Setting up single-node Kubernetes cluster

Kubernetes log As almost any engineer I have a small "server" at home. This server is nothing more than an old laptop running CentOS and a few docker containers in it. At some point I got tired of restarting and updating them manually. And of course instead of writing a few systemd unit files I've decided to over-engineer it and run Kubernetes on it.

This was a nice way to keep myself busy for a few evenings and get some relevant experience.

Choices

After small amount of reading it was quite obvious there is no single way to set up Kubernetes. There are many ways to set Kubernetes up and it's easy to get lost. Thus before doing everything else, let's outline what is it that I wanted:

  • Working Kubernetes "cluster" that fits on one machine with dual-code CPU and 4 GiB of RAM.
  • It must be possible to run it on more than one machine in the future.
  • It must be close to what I'd run in production - I want to get relevant experience. So no Minikube or similar things.

Based on this I chose the following components:

Operating system

The "server" already ran CentOS 8 (or even CentOS Stream). No reason to change that.

Decision: CentOS 8

Container Runtime

Kubernetes lets you chose container runtime. Container runtime is a thing than runs containers. The default choice here is of course Docker.

Thanks to Open Container Initiative Docker is not the only choice as there is a standard now and multiple projects implementing it. So we are not limited to just Docker now.

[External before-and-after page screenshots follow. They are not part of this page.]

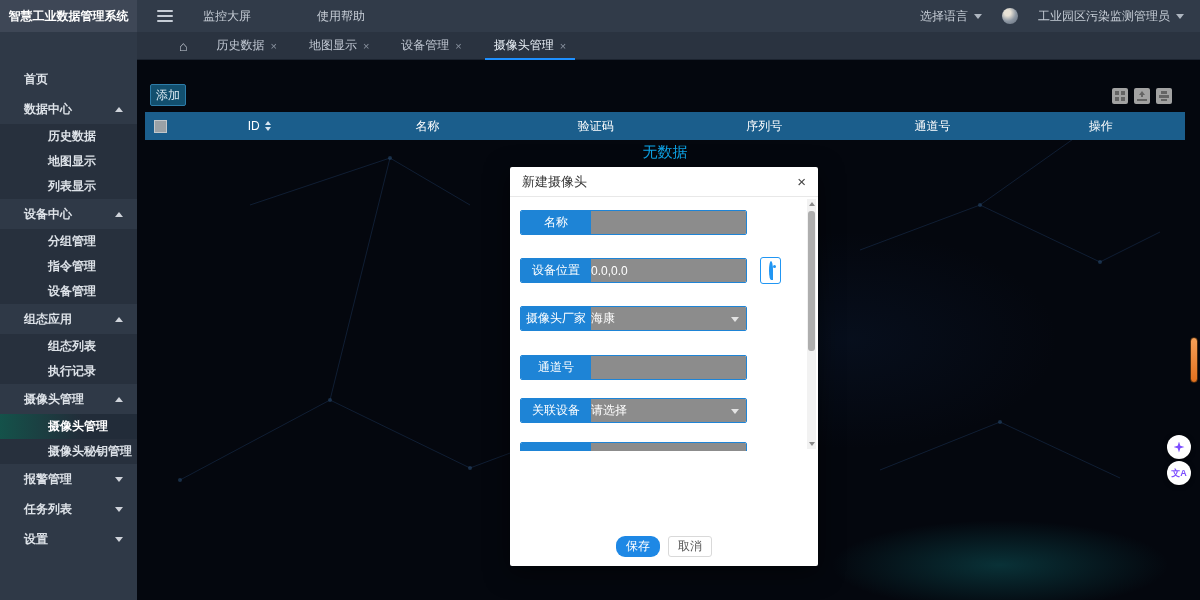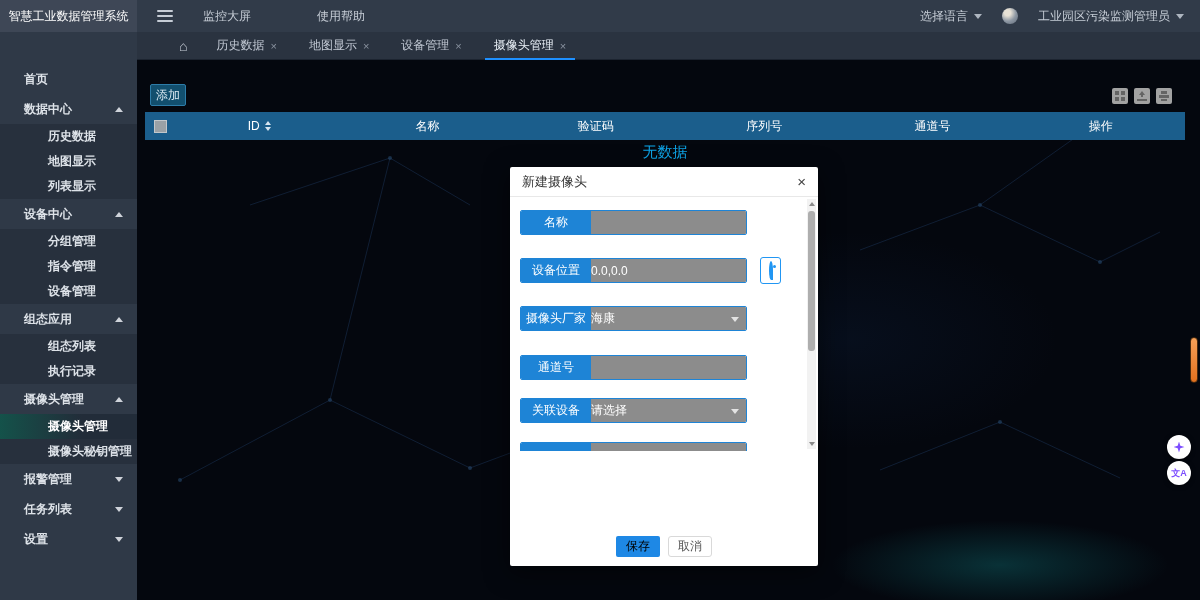--- a/index.html
+++ b/index.html
@@ -12,21 +12,21 @@
   .decor { position:absolute; left:0; top:0; z-index:0; }
   .glow { position:absolute; z-index:0; pointer-events:none; }
   .glow-teal { left:830px; top:520px; width:340px; height:90px;
     background:radial-gradient(ellipse at center, rgba(16,108,112,.42), rgba(16,108,112,0) 70%); }
   .glow-blue { left:640px; top:230px; width:420px; height:220px;
     background:radial-gradient(ellipse at center, rgba(25,60,115,.14), rgba(25,60,115,0) 70%); }
 
   
   .topbar { position:absolute; left:0; top:0; width:1200px; height:32px; background:#313b49;
     display:flex; align-items:center; z-index:6; color:#c6cdd6; font-size:12px; }
-  .logo { width:137px; height:32px; background:#3e4756; color:#fff; font-weight:normal;
+  .logo { width:137px; height:32px; background:#3e4756; color:#fff; font-weight:bold;
     display:flex; align-items:center; justify-content:center; flex:none; }
   .collapse-btn { margin-left:20px; width:16px; height:12px; display:flex; flex-direction:column;
     justify-content:space-between; cursor:pointer; }
   .collapse-btn i { display:block; height:2px; background:#c6cdd6; border-radius:1px; }
   .top-menu { display:flex;gap:36px; }
   .top-menu span { margin-left:30px; cursor:pointer; }
   .topbar-right { margin-left:auto; display:flex; align-items:center; gap:20px; padding-right:16px; }
   .caret-down { width:0; height:0; border-left:4px solid transparent; border-right:4px solid transparent;
     border-top:5px solid #aeb6c0; display:inline-block; margin-left:6px; vertical-align:middle; }
   .lang, .user { display:flex; align-items:center; cursor:pointer; }
@@ -100,22 +100,22 @@
     border-radius:50%; background:#2196f3; }
   .modal-scrollbar { position:absolute; right:2px; top:2px; width:9px; height:250px; background:#f2f2f2; }
   .sb-arrow { position:absolute; left:0; width:9px; height:10px; display:flex; align-items:center;
     justify-content:center; cursor:pointer; }
   .sb-up { top:0; } .sb-dn { bottom:0; }
   .sb-arrow .tu { width:0;height:0;border-left:3px solid transparent;border-right:3px solid transparent;border-bottom:4px solid #8a8a8a; }
   .sb-arrow .td { width:0;height:0;border-left:3px solid transparent;border-right:3px solid transparent;border-top:4px solid #8a8a8a; }
   .sb-thumb { position:absolute; left:1px; top:12px; width:7px; height:140px; background:#aeaeae; border-radius:3px; cursor:grab; }
   .modal-footer { position:absolute; left:0; bottom:0; width:308px; height:30px;
     display:flex; justify-content:center; gap:8px; }
-  .btn-save { height:21px; padding:0 10px; background:#1e88e5; color:#000000; border:none;
-    border-radius:2px; font-size:12px; cursor:pointer; }
+  .btn-save { height:21px; padding:0 10px; background:#1e88e5; color:#ffffff; border:none;
+    border-radius:9px; font-size:12px; cursor:pointer; }
   .btn-cancel { height:21px; padding:0 9px; background:#fff; color:#555; border:1px solid #d9d9d9;
     border-radius:3px; font-size:12px; cursor:pointer; }
 
   
   .orange-scroll { position:absolute; left:1190px; top:337px; width:8px; height:46px;
     background:linear-gradient(180deg,#f6a058,#e1701e); border:1px solid #47290d; border-radius:4px;
     z-index:15; cursor:grab; }
   .float-btn { position:absolute; width:24px; height:24px; border-radius:50%; background:#fff;
     box-shadow:0 1px 5px rgba(0,0,0,.45); display:flex; align-items:center; justify-content:center;
     z-index:20; border:none; cursor:pointer; padding:0; }

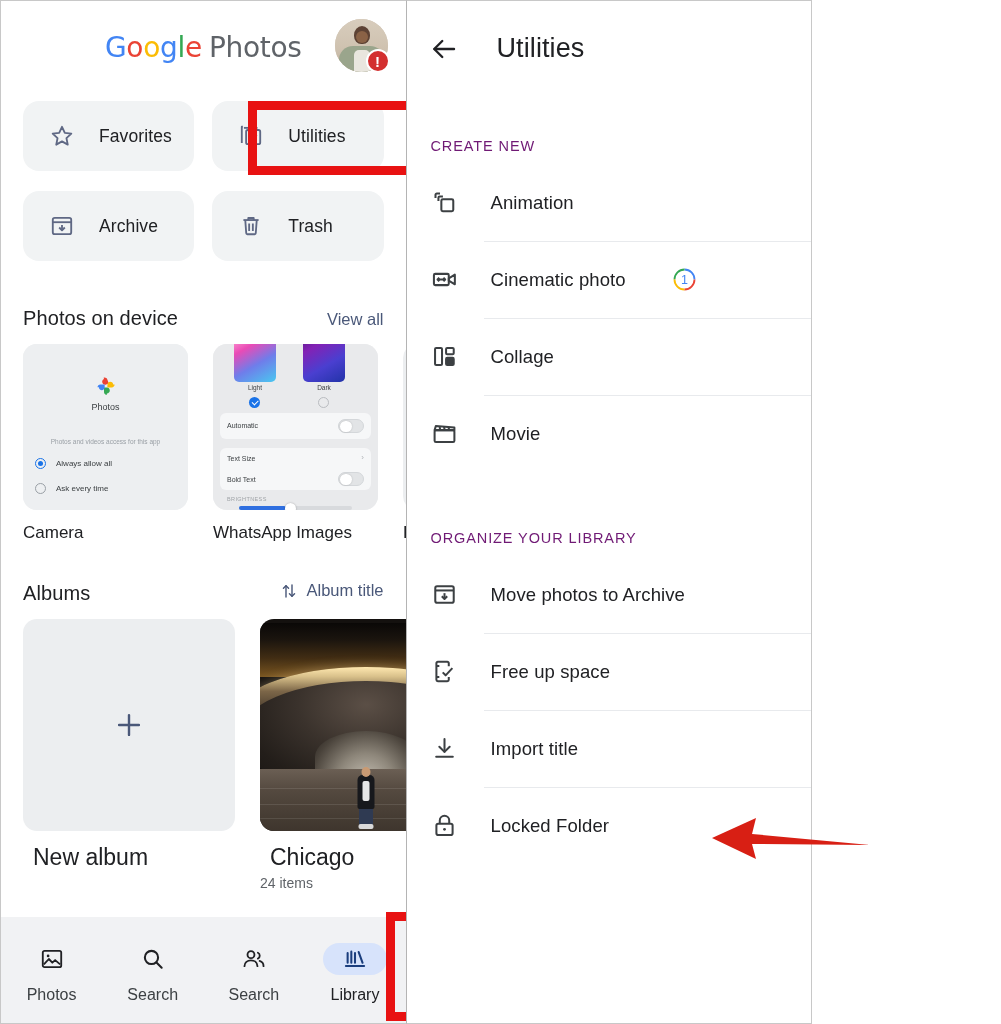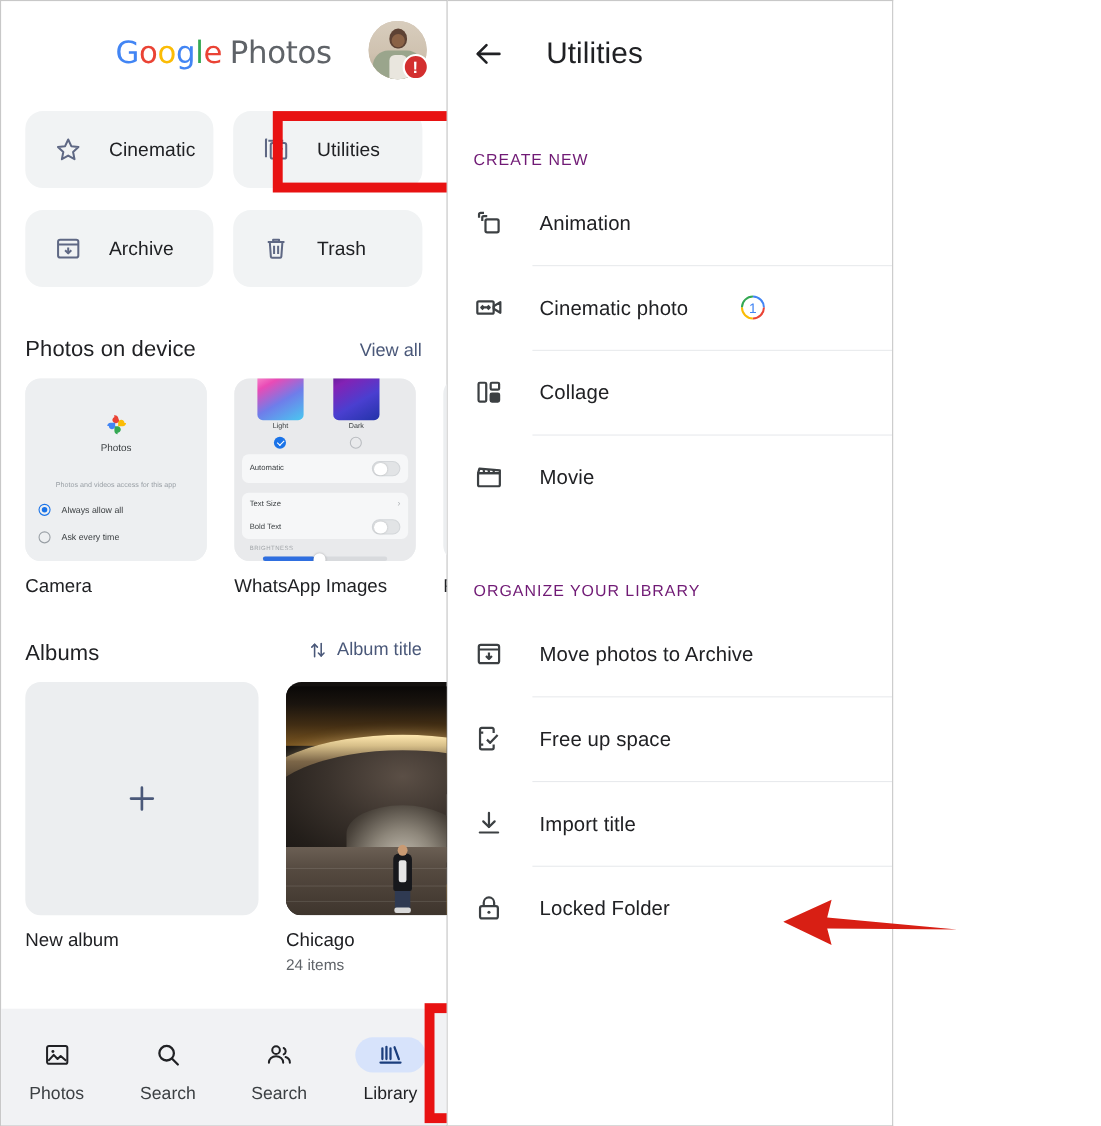--- a/index.html
+++ b/index.html
@@ -158,21 +158,21 @@
   .wa-slider { position:absolute; height:4px; border-radius:2px; background:#d8dadd; }
   .wa-slider .fill { position:absolute; left:0; top:0; bottom:0; width:42%; border-radius:2px; background:#2f6fe0; }
   .wa-knob { position:absolute; width:11px; height:11px; border-radius:50%; background:#fff; box-shadow:0 0 2px rgba(0,0,0,.3); }
 
   
   .alb-row { display:flex; gap:25px; padding:0 22px; margin-top:14px; }
   .alb-item { width:212px; flex:0 0 212px; }
   .alb-thumb { width:212px; height:212px; border-radius:14px; overflow:hidden; position:relative; background:#eceef0; }
   .alb-new { display:flex; align-items:center; justify-content:center; }
   .plus-ico { width:34px; height:34px; color:#4a5879; }
-  .alb-name { margin-top:13px; font-size:17px; color:#202124; }
+  .alb-name { margin-top:13px; font-size:23px; color:#202124;margin-left:10px; }
   .alb-sub { margin-top:4px; font-size:14px; color:#5f6368; }
 
   
   .bean { position:absolute; inset:0; background:#14110f; overflow:hidden; }
   .bean .skyline { position:absolute; left:0; right:0; top:4px; height:54px;
     background:
       linear-gradient(180deg, rgba(10,8,7,1) 0%, rgba(26,20,14,1) 30%, rgba(70,48,20,.9) 65%, rgba(140,98,36,.85) 100%);
   }
   .bean .bldg { position:absolute; bottom:0; background:linear-gradient(180deg,#d6a44e,#8a6526); opacity:.95; }
   .bean .rim { position:absolute; left:-14%; top:48px; width:128%; height:54px;
@@ -267,21 +267,21 @@
     </div>
 
     <div class="quick-grid">
 
       <div class="quick-tile">
         <span class="qicon">
           <svg viewBox="0 0 24 24" fill="none" stroke="currentColor" stroke-width="1.7" stroke-linejoin="round">
               <path d="M12 3.5l2.6 5.6 6 .7-4.5 4.2 1.2 6-5.3-3-5.3 3 1.2-6L3.4 9.8l6-.7z"></path>
             </svg>
         </span>
-        <span class="qlabel">Cinematic</span>
+        <span class="qlabel">Favorites</span>
       </div>
 
       <div class="quick-tile">
         <span class="qicon">
           <svg viewBox="0 0 24 24" fill="none" stroke="currentColor" stroke-width="1.7" stroke-linejoin="round">
               <path d="M4.5 3.5h-1v15"></path>
               <path d="M2.5 5.5"></path>
               <rect x="7.5" y="6.5" width="13" height="13" rx="1.6"></rect>
               <path d="M5.5 4.5h12.5"></path>
               <path d="M10.5 13l2.4 2.4 4.4-4.6"></path>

Now, Docker does quite a lot of stuff which seems to intertwine with what Kubernetes provide (Swarm, many networking options, etc). It seemed silly to have all of it running together with kubelet. In addition, I've seen my share of Docker bugs so I wanted some other bugs instead.

Looking around a bit, cri-o seemed nice. It is built primarily for Kubernetes, so hopefully does not have unnecessary bits implemented. It's supports all container registries and by default uses runc/containerd to actually run containers - the same tools Docker uses. So it will still share some of the bugs with Docker!

Winner: cri-o

Networking

Kubernetes network model is fairly straightforward: each pod (a group of one or more containers) gets its own IP address. Pods talk to each other using this IP.

How its implemented from physical network perspective is quite tricky. Kevin Sookocheff explained this quite well in his blog post.

Implementation of the Kubernetes network can involve VLANs, virtual switches, tunnels, routing protocols or fancy software-defined network hardware. Major cloud providers have their own implementations of virtual networks which integrate nicely with Kubernetes. However since I am home user and I don't have fancy programmable hardware for software-defined networks, I needed to run a virtual network. Good news is that Kubernetes provides a way to solve this. You "simply" plug a network provider which supports the necessary APIs and this provider will be responsible for configuring bridges, tunnels and everything involved. The bad news is that there seems to be more than a dozen different network providers for Kubernetes, and the choice seems quite overwhelming at first.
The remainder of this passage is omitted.